Work required: Return only the lines from the one containing "Concord signed all" to the end of the material, with each one exactly as it appears.

Excerpted records:
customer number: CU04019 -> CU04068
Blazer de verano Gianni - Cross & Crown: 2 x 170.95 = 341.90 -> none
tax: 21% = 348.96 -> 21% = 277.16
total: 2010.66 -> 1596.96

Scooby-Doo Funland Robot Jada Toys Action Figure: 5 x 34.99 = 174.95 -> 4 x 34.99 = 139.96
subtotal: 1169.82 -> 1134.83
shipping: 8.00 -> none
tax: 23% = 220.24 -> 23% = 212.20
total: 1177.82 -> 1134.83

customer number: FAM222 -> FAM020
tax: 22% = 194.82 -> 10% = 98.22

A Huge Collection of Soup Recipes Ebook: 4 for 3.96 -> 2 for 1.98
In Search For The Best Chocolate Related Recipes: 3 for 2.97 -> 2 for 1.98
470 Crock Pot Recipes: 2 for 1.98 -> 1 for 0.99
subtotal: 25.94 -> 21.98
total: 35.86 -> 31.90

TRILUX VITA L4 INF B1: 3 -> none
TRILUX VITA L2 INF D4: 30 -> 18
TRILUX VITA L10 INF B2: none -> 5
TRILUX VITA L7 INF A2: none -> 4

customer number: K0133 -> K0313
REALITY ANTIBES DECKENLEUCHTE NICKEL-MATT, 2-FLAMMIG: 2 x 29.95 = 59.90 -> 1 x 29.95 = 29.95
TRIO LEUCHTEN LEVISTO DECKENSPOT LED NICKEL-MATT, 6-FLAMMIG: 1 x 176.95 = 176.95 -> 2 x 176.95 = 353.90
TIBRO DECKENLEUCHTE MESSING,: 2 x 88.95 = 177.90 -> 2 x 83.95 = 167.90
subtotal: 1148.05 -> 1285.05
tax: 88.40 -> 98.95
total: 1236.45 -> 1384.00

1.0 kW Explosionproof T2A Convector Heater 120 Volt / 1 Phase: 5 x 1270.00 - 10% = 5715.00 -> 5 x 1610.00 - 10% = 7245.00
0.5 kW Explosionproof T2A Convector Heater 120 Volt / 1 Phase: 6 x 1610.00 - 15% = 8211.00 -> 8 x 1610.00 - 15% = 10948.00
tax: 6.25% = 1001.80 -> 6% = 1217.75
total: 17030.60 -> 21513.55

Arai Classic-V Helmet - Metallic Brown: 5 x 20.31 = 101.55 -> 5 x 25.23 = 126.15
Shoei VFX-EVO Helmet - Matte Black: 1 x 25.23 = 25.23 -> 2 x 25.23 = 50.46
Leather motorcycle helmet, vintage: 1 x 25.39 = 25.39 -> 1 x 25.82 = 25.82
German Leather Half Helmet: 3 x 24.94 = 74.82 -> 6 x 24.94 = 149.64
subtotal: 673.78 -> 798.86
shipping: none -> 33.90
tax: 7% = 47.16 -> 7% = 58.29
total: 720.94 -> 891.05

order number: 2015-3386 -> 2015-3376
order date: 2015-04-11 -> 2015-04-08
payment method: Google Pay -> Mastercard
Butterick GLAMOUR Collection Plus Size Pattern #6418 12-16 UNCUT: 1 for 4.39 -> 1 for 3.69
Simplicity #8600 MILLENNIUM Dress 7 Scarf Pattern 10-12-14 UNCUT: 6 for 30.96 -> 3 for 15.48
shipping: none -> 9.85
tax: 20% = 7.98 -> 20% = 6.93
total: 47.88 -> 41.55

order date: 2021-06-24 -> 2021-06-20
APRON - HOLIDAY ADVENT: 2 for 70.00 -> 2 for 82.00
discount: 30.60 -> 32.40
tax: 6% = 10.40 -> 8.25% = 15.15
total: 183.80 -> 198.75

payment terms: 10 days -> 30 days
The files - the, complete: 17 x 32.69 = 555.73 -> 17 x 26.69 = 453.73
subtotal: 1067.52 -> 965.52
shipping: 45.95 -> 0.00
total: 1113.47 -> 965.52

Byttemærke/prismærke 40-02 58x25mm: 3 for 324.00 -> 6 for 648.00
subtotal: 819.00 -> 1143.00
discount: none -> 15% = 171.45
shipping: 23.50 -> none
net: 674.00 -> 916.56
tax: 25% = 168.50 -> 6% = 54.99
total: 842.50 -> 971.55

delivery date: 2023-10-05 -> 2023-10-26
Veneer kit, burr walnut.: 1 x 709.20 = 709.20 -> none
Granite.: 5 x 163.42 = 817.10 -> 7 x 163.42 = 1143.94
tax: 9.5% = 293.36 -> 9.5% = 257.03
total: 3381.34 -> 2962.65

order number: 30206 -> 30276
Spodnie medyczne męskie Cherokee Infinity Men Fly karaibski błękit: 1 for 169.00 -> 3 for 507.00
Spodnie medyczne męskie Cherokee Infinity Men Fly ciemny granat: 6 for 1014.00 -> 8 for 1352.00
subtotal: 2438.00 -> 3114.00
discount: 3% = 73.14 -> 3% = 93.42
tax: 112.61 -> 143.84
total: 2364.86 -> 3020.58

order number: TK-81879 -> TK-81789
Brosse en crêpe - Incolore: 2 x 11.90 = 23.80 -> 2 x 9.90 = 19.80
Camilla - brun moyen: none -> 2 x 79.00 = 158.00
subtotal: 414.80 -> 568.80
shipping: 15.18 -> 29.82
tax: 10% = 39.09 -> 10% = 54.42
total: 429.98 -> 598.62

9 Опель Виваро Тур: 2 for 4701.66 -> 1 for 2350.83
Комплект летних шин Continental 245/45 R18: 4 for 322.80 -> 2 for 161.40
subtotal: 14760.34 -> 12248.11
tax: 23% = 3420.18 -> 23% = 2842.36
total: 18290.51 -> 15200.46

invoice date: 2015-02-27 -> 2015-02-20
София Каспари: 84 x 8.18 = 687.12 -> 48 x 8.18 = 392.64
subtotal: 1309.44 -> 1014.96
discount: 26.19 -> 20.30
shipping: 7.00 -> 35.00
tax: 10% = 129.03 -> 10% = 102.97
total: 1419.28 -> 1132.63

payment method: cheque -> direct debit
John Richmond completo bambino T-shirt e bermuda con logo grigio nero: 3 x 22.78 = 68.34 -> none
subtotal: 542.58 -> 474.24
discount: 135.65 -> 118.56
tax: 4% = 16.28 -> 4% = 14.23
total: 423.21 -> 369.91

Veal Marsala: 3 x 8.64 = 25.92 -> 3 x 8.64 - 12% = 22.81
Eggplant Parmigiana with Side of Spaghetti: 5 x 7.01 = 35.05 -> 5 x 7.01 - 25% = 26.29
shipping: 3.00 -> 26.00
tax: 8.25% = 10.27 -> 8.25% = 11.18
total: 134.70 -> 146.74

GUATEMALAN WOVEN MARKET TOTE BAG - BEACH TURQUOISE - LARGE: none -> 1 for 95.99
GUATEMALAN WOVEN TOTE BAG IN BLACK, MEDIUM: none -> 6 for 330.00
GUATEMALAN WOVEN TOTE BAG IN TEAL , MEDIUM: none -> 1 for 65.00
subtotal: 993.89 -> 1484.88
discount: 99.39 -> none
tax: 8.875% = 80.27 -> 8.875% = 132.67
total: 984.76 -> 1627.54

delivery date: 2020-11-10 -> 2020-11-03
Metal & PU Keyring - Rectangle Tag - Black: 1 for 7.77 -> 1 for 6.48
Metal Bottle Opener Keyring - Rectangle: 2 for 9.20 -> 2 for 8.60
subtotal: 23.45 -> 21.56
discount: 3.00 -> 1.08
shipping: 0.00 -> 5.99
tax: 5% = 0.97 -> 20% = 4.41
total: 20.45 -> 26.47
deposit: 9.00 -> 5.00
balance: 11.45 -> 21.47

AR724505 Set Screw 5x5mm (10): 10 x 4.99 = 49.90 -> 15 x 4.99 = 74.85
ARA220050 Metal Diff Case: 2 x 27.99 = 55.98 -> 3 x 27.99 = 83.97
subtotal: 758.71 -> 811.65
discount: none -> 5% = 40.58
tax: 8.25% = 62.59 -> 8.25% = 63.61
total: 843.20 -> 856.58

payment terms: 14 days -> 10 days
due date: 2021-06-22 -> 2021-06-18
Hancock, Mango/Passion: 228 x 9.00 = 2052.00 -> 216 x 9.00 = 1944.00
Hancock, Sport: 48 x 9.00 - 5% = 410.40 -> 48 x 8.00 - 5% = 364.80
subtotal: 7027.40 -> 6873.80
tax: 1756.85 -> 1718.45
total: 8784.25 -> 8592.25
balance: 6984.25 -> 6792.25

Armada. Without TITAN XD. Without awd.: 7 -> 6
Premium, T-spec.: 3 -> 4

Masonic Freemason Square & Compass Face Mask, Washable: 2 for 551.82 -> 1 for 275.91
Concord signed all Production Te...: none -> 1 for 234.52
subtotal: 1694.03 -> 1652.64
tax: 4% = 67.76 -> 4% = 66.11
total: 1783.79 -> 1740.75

Response box:
Concord signed all Production Te...: none -> 1 for 234.52
subtotal: 1694.03 -> 1652.64
tax: 4% = 67.76 -> 4% = 66.11
total: 1783.79 -> 1740.75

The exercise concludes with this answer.